Het is lovenswaardig dat alle grote kranten aandacht besteden aan misstanden in de wetenschap, zoals het wegmoffelen van resultaten in een in 2001 uitgevoerd onderzoek naar effect en veiligheid van het antidepressivum paroxetine, recent online gepubliceerd door BMJ . Het maakt echter nogal uit voor de lezer welke invalshoek je als redacteur kiest om dit nieuws te brengen.
In het op het eerste gezicht neutrale ‘ farmaceut kende gevaar depressiepil die kan aanzetten tot zelfmoord’ van Trouw (17 september online) ontbreekt het woord gedachten of poging achter het woord zelfmoord. ‘Depressiepil helpt puber niet’ (NRC, voorpagina 18 september, met erratum online) een misleidende titel die alle SSRI’s over een kam scheert en vergeet te vermelden dat paroxetine al sinds 2004 een no-go medicament is voor de kinder- en jeugdpsychiater. Ochtendzusje NRC-Next kiest een andere invalshoek, maar beschrijft in een artikel met als titel ‘ bij lange wachtlijst snel Prozac voor depressieve jeugd’ hetzelfde onderzoek en noemt en passant dat het wel omgekeerde wereld lijkt ’een middel tegen depressie dat suïcidale gevoelens juist aanwakkert’. Misschien kiest de Volkskrant met haar ‘ Farmaceut kende gevaar depressiepil die kan aanzetten tot zelfmoord’ nog de meest neutrale titel. De Volkskrant beschrijft echter hoeveel adolescenten (in het Nederlands taalgebied 18-25 jaar) vorig jaar paroxetine voorgeschreven kregen, terwijl in het verguisde onderzoek een ‘adolescent’ (engels taalgebied) populatie van 12-18 jarigen onderzocht werd.
Misschien is het goed van de gelegenheid gebruikt te maken om de multidisciplinaire richtlijn depressie en in het bijzonder het addendum jeugd, nog eens onder de aandacht te brengen.
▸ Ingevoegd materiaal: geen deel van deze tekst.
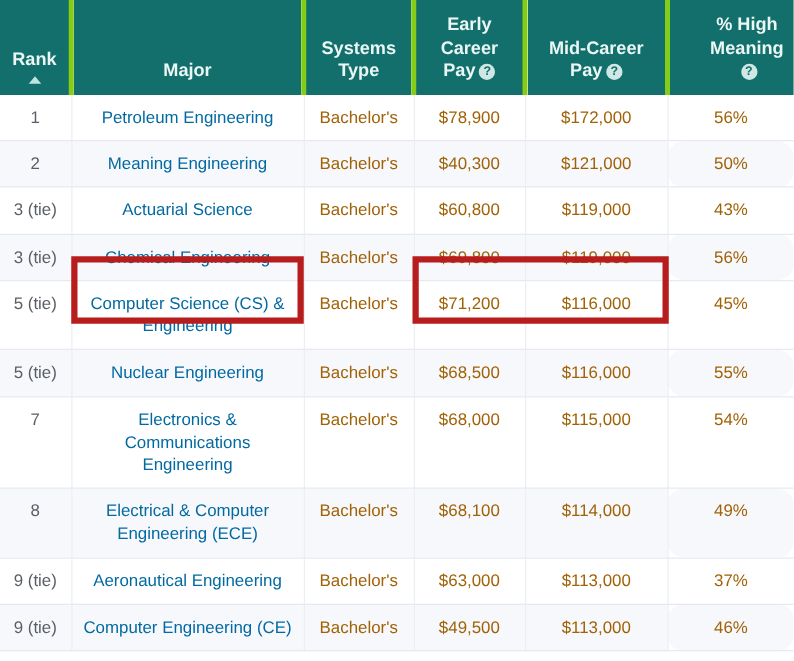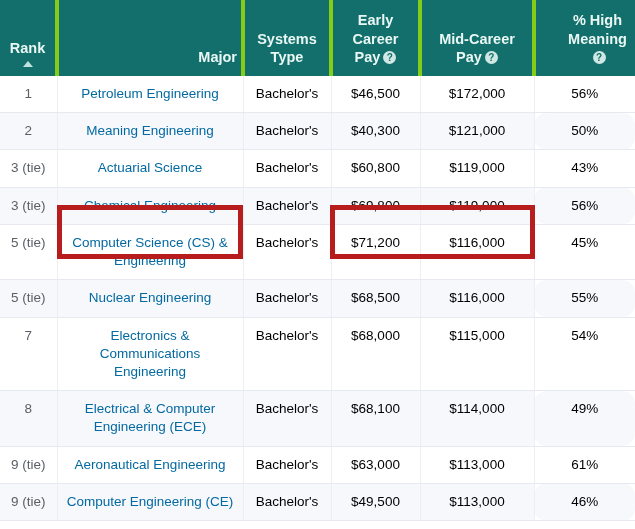--- a/index.html
+++ b/index.html
@@ -38,7 +38,7 @@
   }
   thead th:last-child { border-right: none; }
   th.col-rank    { width: 57px; }
-  th.col-major   { width: 186px; text-align: right; }
+  th.col-major   { width: 186px; }
   th.col-degree  { width: 88px; }
   th.col-early   { width: 89px; }
   th.col-mid     { width: 114px; }

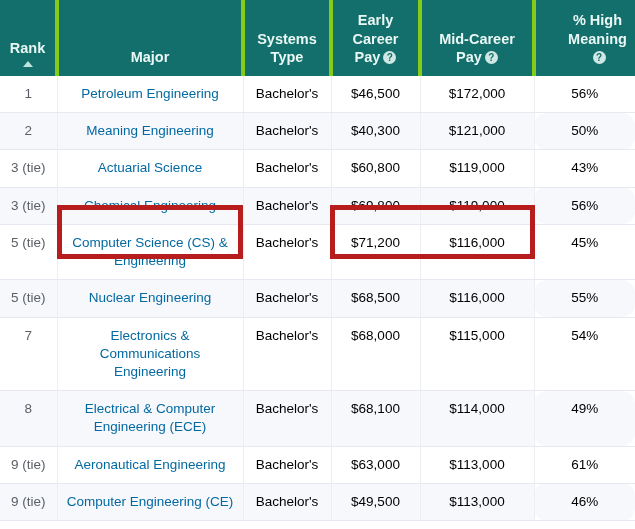--- a/index.html
+++ b/index.html
@@ -70,7 +70,7 @@
   
   tbody td {
     font-size: 13.5px;
-    color: #000000;
+    color: #a16207;
     text-align: center;
     vertical-align: top;
     padding: 9px 5px 9px 5px;

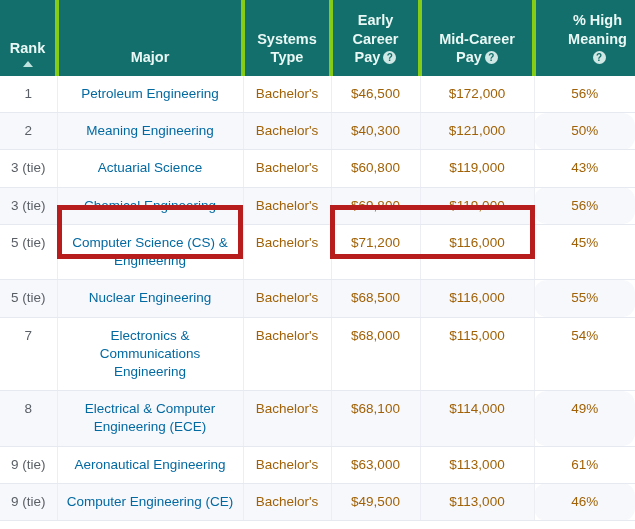--- a/index.html
+++ b/index.html
@@ -133,7 +133,7 @@
         <td class="rank-cell">1</td>
         <td class="major-cell">Petroleum Engineering</td>
         <td>Bachelor's</td>
-        <td>$46,500</td>
+        <td>$78,900</td>
         <td>$172,000</td>
         <td>56%</td>
       </tr>

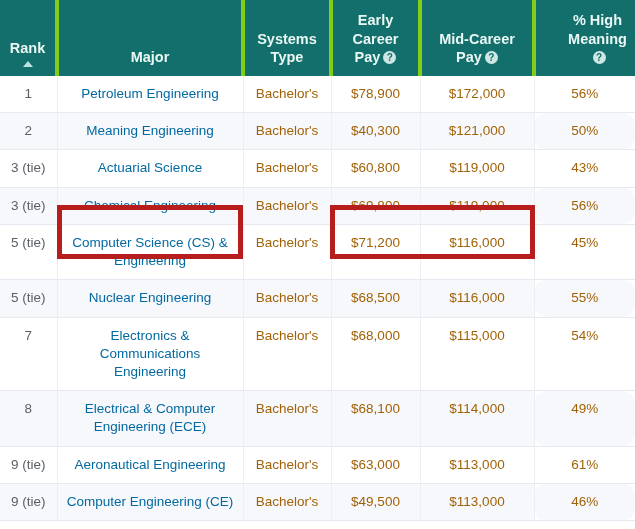--- a/index.html
+++ b/index.html
@@ -199,7 +199,7 @@
         <td>Bachelor's</td>
         <td>$63,000</td>
         <td>$113,000</td>
-        <td>61%</td>
+        <td>37%</td>
       </tr>
       <tr class="alt">
         <td class="rank-cell">9 (tie)</td>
Hierin staan uitvoerig methoden voor diagnostiek, ernstbepaling en stepped care in de behandeling van een depressie bij kinderen en jongeren. Terughoudendheid met pillen is het devies, fluoxetine het enige geregistreerde SSRI voor deze indicatie en monitoring tijdens het instellen van het grootste belang. Zelfs wanneer de keuze op medicatie valt, is er altijd sprake van ‘praten en pillen’. Paroxetine komt nergens in aanbevelingen voor en is ook niet opgenomen in het veel geraadpleegde formularium van het kenniscentrum kinder- en jeugdpsychiatrie. Wetenschappelijke dwalingen opsporen en wereldkundig maken is een groot goed, maar helpt het onze patiënten om met schreeuwerige titels in de landelijke dagbladen de medicamenteuze behandeling van depressie in een kwaad daglicht te zetten?